I thought he'd just, I'd assumed he'd stop that after he'd lectured.

Did you watch him driving up in a jet ski?

Yeah.

The only thing I could think while I was watching it was that he was incredibly skilled at driving a jet ski.

Like, does he do that a lot?

Well, I mean, that would be one hell of a story, wouldn't it?

If it turns out he's a professional jet ski.

Why would Ed Davey drive a jet ski a lot if he hadn't been like an assassin for the secret services?

I think Ed Davey's probably got gills

and he's been trying to style it out for a while.

That if he isn't on water enough, he would die.

Like when he's doing the speech at the conference, it would be like when there's a beached whale and someone's just got a hose pipe on him.

Just keeping him alive.

He did say with the conference,

let's finish the job, which is a

weird thing to say when you've just come third.

And you're like, what's the job?

Is the job coming second?

I've been to India a couple of times with Prime Ministers.

Like the Indian journalist couldn't believe that we asked the Prime Ministers such rude questions and took the mick out of them quite so much.

And we were told Modi never gives interviews and he won't take any questions at press conferences.

Are you allowed to take the mick out of him?

Is there an equivalent to this in India?

The Mickey.

What a lovely term.

You can't even take the mini out of him.

You know,

I would never say anything terrible about the greatest man that I have ever known.
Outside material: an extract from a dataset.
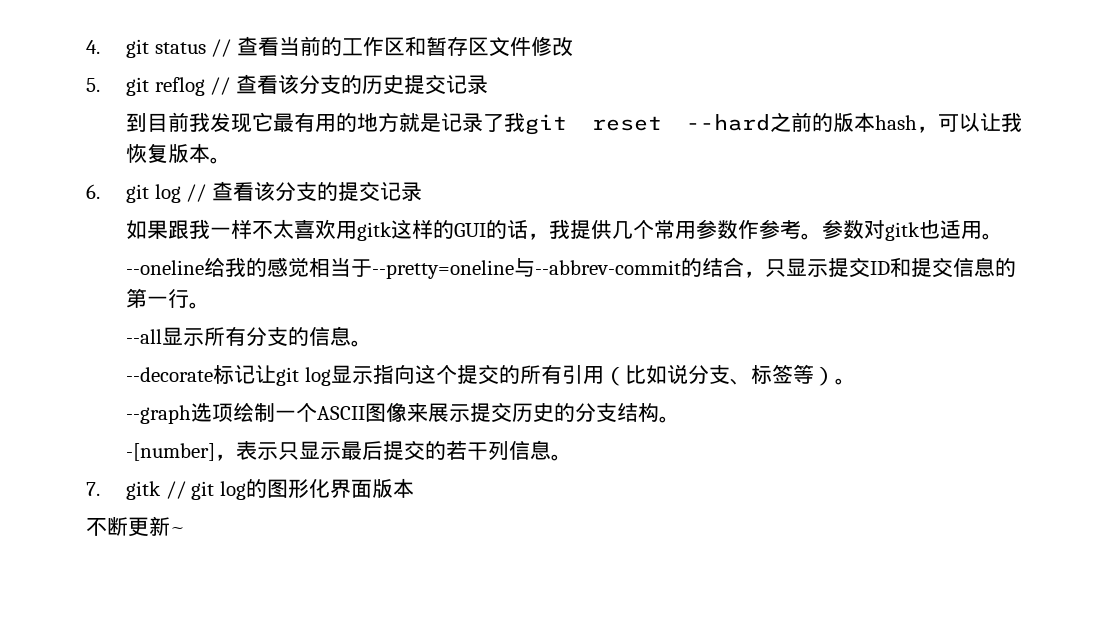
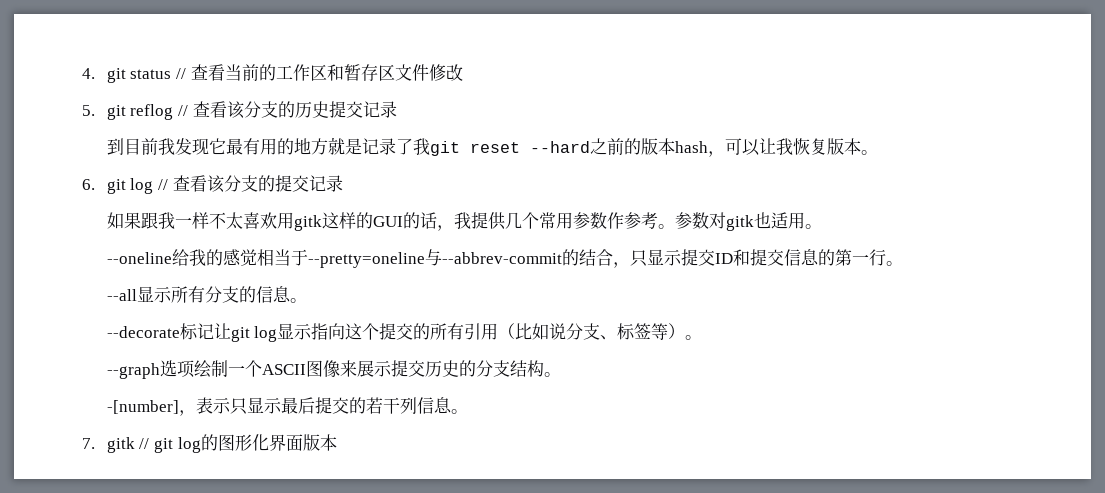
- 不断更新~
And just his greatness bestowed upon me.

Truly, what a time to be alive.

Do the impression you were doing of him earlier in the group.

You know, Andy has pants on now.

We can't do that.

Family show.

What happens in the news?

Chris Greenroom stays in the news.

Well, the scores at the end of that round, it's six points to Simon and Anushka and three to Ian Anadita.

Wow.

As our leaders, Simon and Anushka, you qualified for our special bonus question of the week.

A national emergency has been declared because of what falling to its lowest ever level.

Yes, I, funny enough, did see this today on a social media website, and it's genuinely quite alarming.

The lowest number of butterflies ever in the country, who are, of course, not merely an ornament but very much a useful addition to every garden.

Although they have been controversially connected with a series of tropical storms.

Yes, yes, apparently, if they flap their wings at the wrong moment, that can unleash hell on Trinidad and Tobago.

So I guess it's no, I would like to see them brought back, and as I explained to my wife, that is why I'm not mowing the lawn.

And all of this, I didn't realize they have the big butterfly counts, where those involved have 15 minutes and they have to record how many butterflies they've seen.

Feels like the least scientific method of just someone going outside and then just going,

one!

So I don't trust that people are doing this properly.

You're a butterfly denialist, is what you're saying.

I'm a sceptic.

I tried it.

I thought I saw butterflies, but I was told they were just moths.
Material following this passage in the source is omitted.